---------- Exercise materials ----------

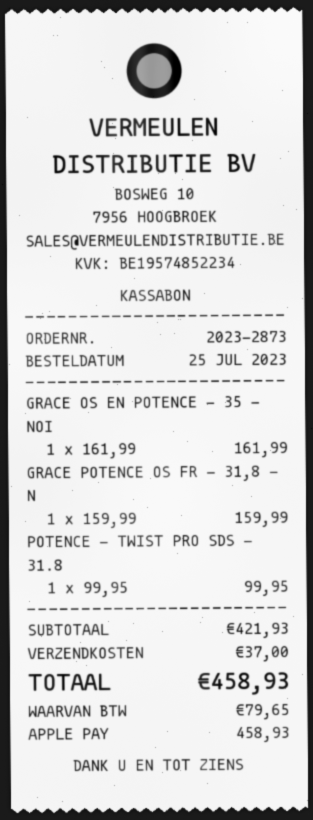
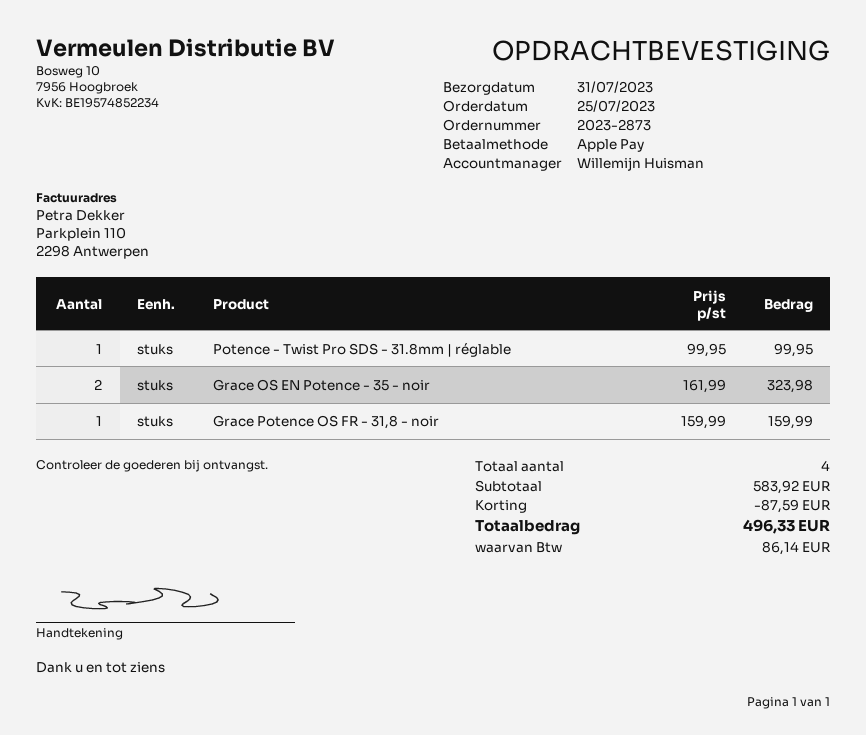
GRACE OS EN POTENCE - 35 - NOI: 1 x 161.99 = 161.99 -> 2 x 161.99 = 323.98
subtotal: 421.93 -> 583.92
discount: none -> 87.59
shipping: 37.00 -> none
tax: 79.65 -> 86.14
total: 458.93 -> 496.33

----------

Find the word "none" in the records, and report each line that has it.

▸ Solution to this problem
discount: none -> 87.59
shipping: 37.00 -> none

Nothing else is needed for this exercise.